- Problem statement: Begin at the top of the records and copy each line exactly. The line containing "7360 Trailside Dr, Northfield: 1" is the last one to include.

- Data shown:
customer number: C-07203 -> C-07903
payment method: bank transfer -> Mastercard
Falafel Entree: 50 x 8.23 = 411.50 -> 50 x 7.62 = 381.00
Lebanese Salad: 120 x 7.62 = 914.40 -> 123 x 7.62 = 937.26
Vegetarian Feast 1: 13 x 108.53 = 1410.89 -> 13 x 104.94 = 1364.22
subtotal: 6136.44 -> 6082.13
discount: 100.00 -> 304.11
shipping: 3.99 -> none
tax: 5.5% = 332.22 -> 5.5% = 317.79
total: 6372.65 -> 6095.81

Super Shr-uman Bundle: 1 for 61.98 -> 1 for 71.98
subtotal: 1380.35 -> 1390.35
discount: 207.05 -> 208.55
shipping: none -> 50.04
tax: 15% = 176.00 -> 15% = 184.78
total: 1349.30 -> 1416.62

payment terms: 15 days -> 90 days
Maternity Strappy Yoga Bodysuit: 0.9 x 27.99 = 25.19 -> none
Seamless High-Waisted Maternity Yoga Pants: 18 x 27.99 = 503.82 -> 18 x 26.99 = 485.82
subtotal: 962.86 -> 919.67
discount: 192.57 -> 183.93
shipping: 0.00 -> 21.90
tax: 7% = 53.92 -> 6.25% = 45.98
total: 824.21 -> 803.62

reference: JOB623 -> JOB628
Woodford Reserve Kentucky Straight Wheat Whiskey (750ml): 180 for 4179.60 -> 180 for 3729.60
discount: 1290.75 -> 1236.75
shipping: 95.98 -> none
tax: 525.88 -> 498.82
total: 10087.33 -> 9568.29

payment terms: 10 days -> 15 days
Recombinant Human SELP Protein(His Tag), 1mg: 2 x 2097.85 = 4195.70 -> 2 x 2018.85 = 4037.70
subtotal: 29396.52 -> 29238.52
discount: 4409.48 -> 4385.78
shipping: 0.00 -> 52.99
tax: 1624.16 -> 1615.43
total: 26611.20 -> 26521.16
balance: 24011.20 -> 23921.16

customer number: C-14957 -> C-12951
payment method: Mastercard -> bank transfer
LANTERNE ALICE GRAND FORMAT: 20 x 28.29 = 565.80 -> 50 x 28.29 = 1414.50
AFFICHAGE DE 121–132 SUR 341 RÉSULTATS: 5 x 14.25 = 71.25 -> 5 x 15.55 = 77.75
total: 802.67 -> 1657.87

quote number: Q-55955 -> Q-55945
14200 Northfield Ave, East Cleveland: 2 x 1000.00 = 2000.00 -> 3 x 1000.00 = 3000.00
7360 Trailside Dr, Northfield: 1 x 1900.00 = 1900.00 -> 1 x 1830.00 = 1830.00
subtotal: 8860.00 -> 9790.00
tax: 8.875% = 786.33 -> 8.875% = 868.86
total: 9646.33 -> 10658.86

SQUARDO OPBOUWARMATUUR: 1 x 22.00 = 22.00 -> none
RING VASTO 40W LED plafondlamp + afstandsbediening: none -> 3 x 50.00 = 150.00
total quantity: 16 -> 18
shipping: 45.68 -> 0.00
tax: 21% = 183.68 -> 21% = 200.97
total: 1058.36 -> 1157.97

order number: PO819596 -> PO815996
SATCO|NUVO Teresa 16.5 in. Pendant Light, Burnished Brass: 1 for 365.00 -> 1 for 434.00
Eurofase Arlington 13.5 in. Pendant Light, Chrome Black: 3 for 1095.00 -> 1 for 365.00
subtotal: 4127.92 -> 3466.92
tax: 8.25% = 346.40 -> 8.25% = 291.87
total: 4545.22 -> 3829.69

- Expected answer:
customer number: C-07203 -> C-07903
payment method: bank transfer -> Mastercard
Falafel Entree: 50 x 8.23 = 411.50 -> 50 x 7.62 = 381.00
Lebanese Salad: 120 x 7.62 = 914.40 -> 123 x 7.62 = 937.26
Vegetarian Feast 1: 13 x 108.53 = 1410.89 -> 13 x 104.94 = 1364.22
subtotal: 6136.44 -> 6082.13
discount: 100.00 -> 304.11
shipping: 3.99 -> none
tax: 5.5% = 332.22 -> 5.5% = 317.79
total: 6372.65 -> 6095.81

Super Shr-uman Bundle: 1 for 61.98 -> 1 for 71.98
subtotal: 1380.35 -> 1390.35
discount: 207.05 -> 208.55
shipping: none -> 50.04
tax: 15% = 176.00 -> 15% = 184.78
total: 1349.30 -> 1416.62

payment terms: 15 days -> 90 days
Maternity Strappy Yoga Bodysuit: 0.9 x 27.99 = 25.19 -> none
Seamless High-Waisted Maternity Yoga Pants: 18 x 27.99 = 503.82 -> 18 x 26.99 = 485.82
subtotal: 962.86 -> 919.67
discount: 192.57 -> 183.93
shipping: 0.00 -> 21.90
tax: 7% = 53.92 -> 6.25% = 45.98
total: 824.21 -> 803.62

reference: JOB623 -> JOB628
Woodford Reserve Kentucky Straight Wheat Whiskey (750ml): 180 for 4179.60 -> 180 for 3729.60
discount: 1290.75 -> 1236.75
shipping: 95.98 -> none
tax: 525.88 -> 498.82
total: 10087.33 -> 9568.29

payment terms: 10 days -> 15 days
Recombinant Human SELP Protein(His Tag), 1mg: 2 x 2097.85 = 4195.70 -> 2 x 2018.85 = 4037.70
subtotal: 29396.52 -> 29238.52
discount: 4409.48 -> 4385.78
shipping: 0.00 -> 52.99
tax: 1624.16 -> 1615.43
total: 26611.20 -> 26521.16
balance: 24011.20 -> 23921.16

customer number: C-14957 -> C-12951
payment method: Mastercard -> bank transfer
LANTERNE ALICE GRAND FORMAT: 20 x 28.29 = 565.80 -> 50 x 28.29 = 1414.50
AFFICHAGE DE 121–132 SUR 341 RÉSULTATS: 5 x 14.25 = 71.25 -> 5 x 15.55 = 77.75
total: 802.67 -> 1657.87

quote number: Q-55955 -> Q-55945
14200 Northfield Ave, East Cleveland: 2 x 1000.00 = 2000.00 -> 3 x 1000.00 = 3000.00
7360 Trailside Dr, Northfield: 1 x 1900.00 = 1900.00 -> 1 x 1830.00 = 1830.00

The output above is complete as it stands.